A free lunch? No such thing, they say. But free books? Yep, that’s real. The new source of free books may surprise you, however. The Little Free Library program is a grassroots system of small neighborhood ‘give-and-take’ book borrowing boxes that are sprouting up all over the world – including St. Augustine. There are a couple in Lincolnville, North St. Augustine and Davis Shores. Maybe even one near you.
The Little Free Library program was the brainchild of Tod Bol of Wisconsin in 2009. Since being established as a nonprofit in May 2012, about 36,000 little libraries have been registered. According to their website, Bol created the first one as a tribute to his literature-loving mom. Once he filled a box with books and posted it in his front yard, it became an instant curiosity. A neighborhood focal point. The same thing is now happening here.
Lincolnville resident Judith Seraphin put up a Little Free Library last spring near her home on South Street – she got the idea from walking by another one on Dehaven Street. As Lincolnville’s Neighborhood Association President, Judith says she’s always looking for ways to connect with neighbors.
“There are so many smart, involved people living here. So many readers. It’s been a great fit. It brings neighbors together. Everyone loves it,” she says.
The library boxes can be purchased as a kit to assemble, but Judith opted for the ready-made version. The $250 price tag was well worth it, she says. She then had a handyman put up the post and secure it into the ground. Dimensions for most of the Little Free Libraries are 20” wide by 15” deep by 18” high.
Because it’s a relatively new concept, some are still unsure how it works. One day a woman was peeking into the box when Judith walked up. “She asked if it was okay if she took a book. I told her, of course! That’s what it’s for. Take a book; give a book, that’s what it’s about.”
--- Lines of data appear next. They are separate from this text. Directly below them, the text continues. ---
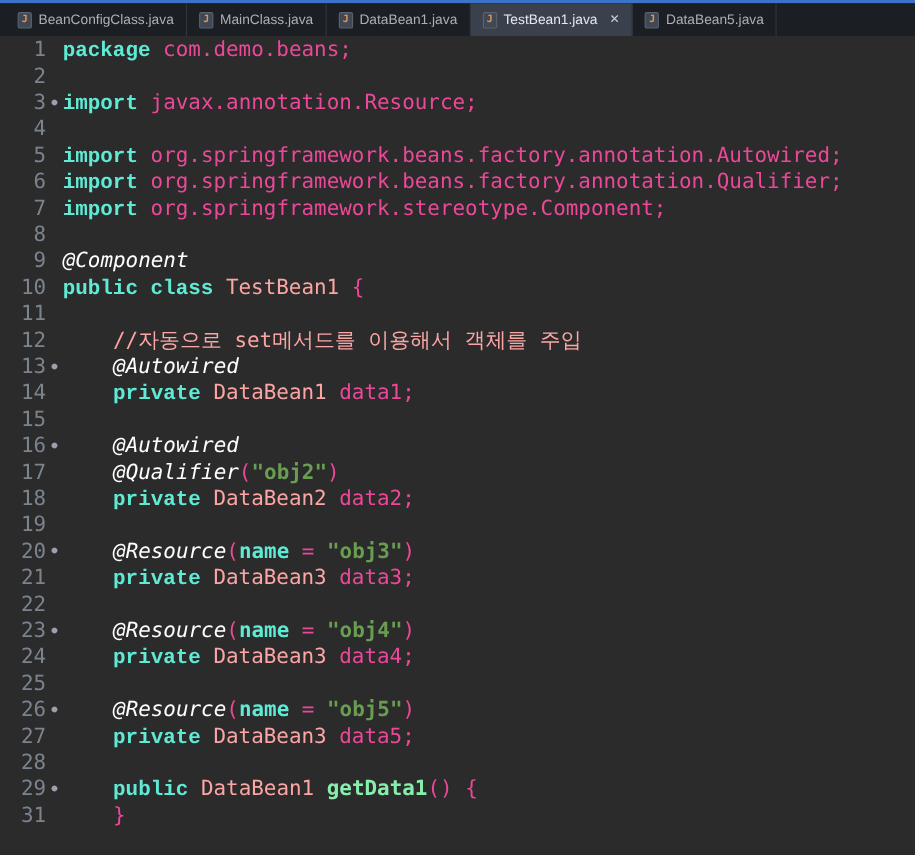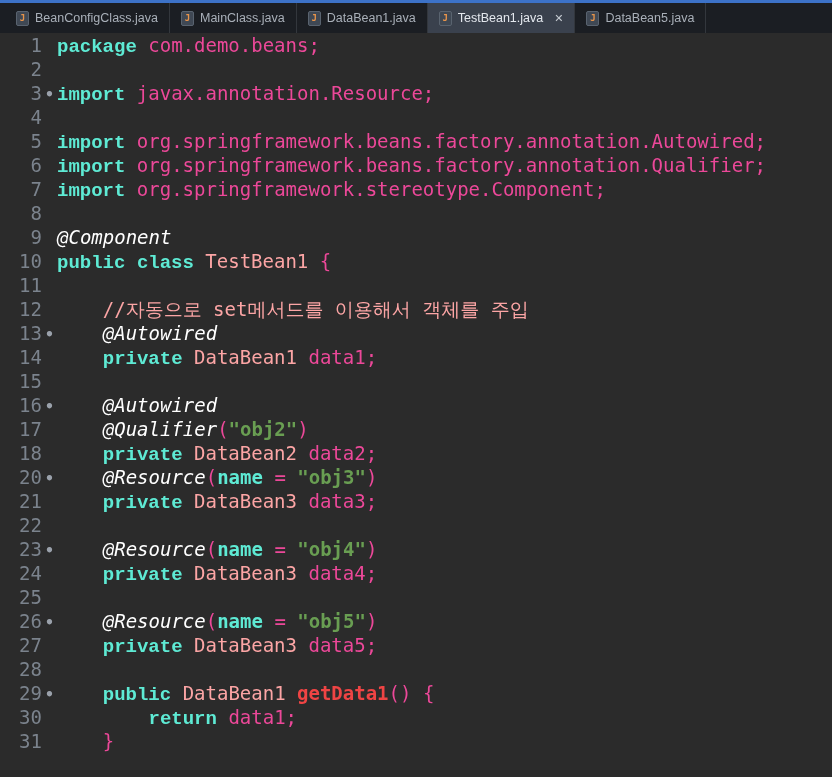--- a/index.html
+++ b/index.html
@@ -165,6 +165,11 @@
         <span class="code"><span class="tk-p">    </span><span class="tk-k">private</span><span class="tk-p"> </span><span class="tk-t">DataBean2</span><span class="tk-p"> data2;</span></span>
       </div>
       <div class="line">
+        <span class="lnum">19</span>
+        <span class="lmark"></span>
+        <span class="code"></span>
+      </div>
+      <div class="line">
         <span class="lnum">20</span>
         <span class="lmark">●</span>
         <span class="code"><span class="tk-p">    </span><span class="tk-a">@Resource</span><span class="tk-p">(</span><span class="tk-n">name</span><span class="tk-p"> = </span><span class="tk-s">"obj3"</span><span class="tk-p">)</span></span>

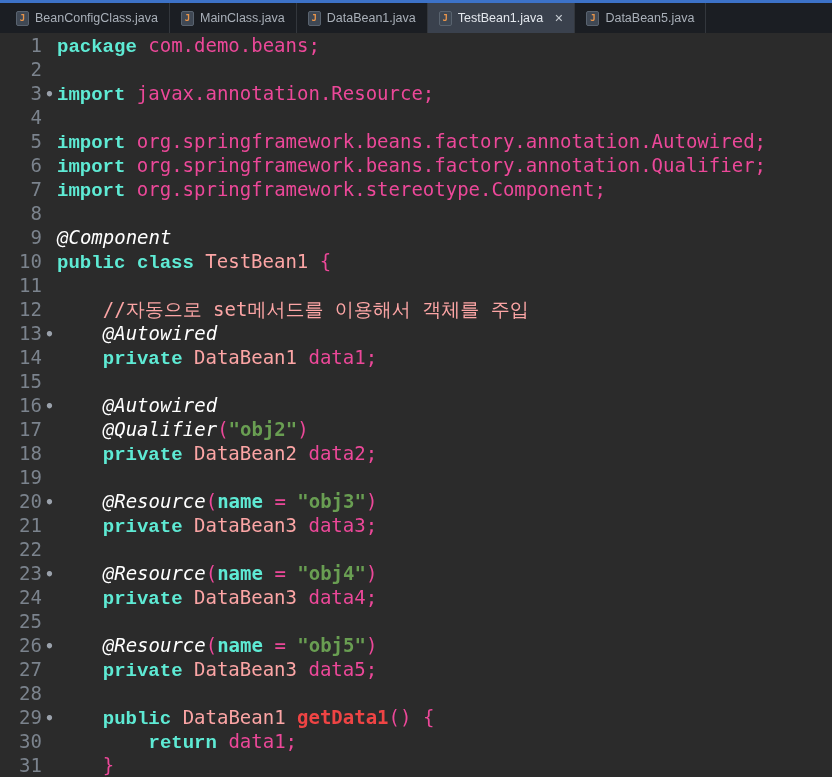--- a/index.html
+++ b/index.html
@@ -43,7 +43,7 @@
   .tk-n { color:#5eead4; font-weight:bold; }
   .tk-a { color:#ffffff; font-style:italic; }
   .tk-c { color:#fca5a5; }
-  .tk-m { color:#ef4444; font-weight:bold; }
+  .tk-m { color:#86efac; font-weight:bold; }
 </style>
 </head>
 <body>

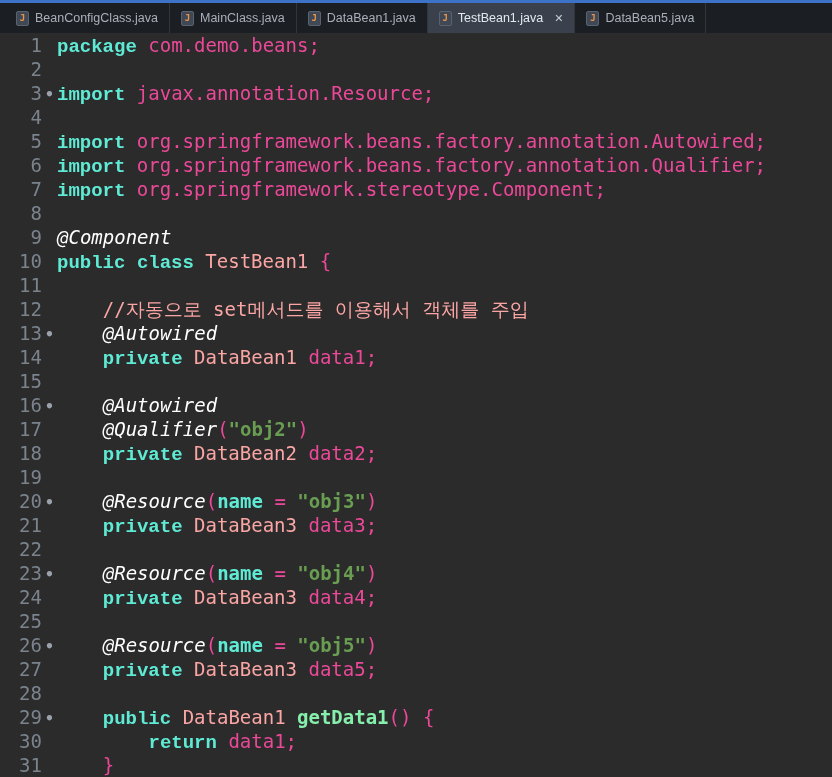--- a/index.html
+++ b/index.html
@@ -220,11 +220,6 @@
         <span class="code"><span class="tk-p">    </span><span class="tk-k">public</span><span class="tk-p"> </span><span class="tk-t">DataBean1</span><span class="tk-p"> </span><span class="tk-m">getData1</span><span class="tk-p">() {</span></span>
       </div>
       <div class="line">
-        <span class="lnum">30</span>
-        <span class="lmark"></span>
-        <span class="code"><span class="tk-p">        </span><span class="tk-k">return</span><span class="tk-p"> data1;</span></span>
-      </div>
-      <div class="line">
         <span class="lnum">31</span>
         <span class="lmark"></span>
         <span class="code"><span class="tk-p">    }</span></span>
The same way a good neighbor wouldn’t show up at a potluck supper empty-handed, it’s just the neighborly thing to do to contribute quality books for others to enjoy. But it’s not necessary to return the exact book you take.
Judith checks the box regularly, weeding out the worn and torn and those that haven’t captured anyone’s interest in a while. She refreshes the inventory with books she finds at yard sales and thrift shops, too. Judith also makes sure there are books that appeal to teens, hoping students will use the library.
A man recently told her how pleased he was to find ‘Moby Dick’ in her library. It inspired him to reread the classic. “I think having a good variety exposes someone to a book they may not have taken the trouble to find in a public library or a book store. They’ll take it from here because it’s so easy.”
“It’s just been an incredibly positive experience,” she adds.
The organization has some guidelines to insure the integrity of the trademarked name. When putting up a Little Free Library, it’s necessary to register for an official charter sign and number so the location can be listed on the website. There is a nominal one-time registration fee, too.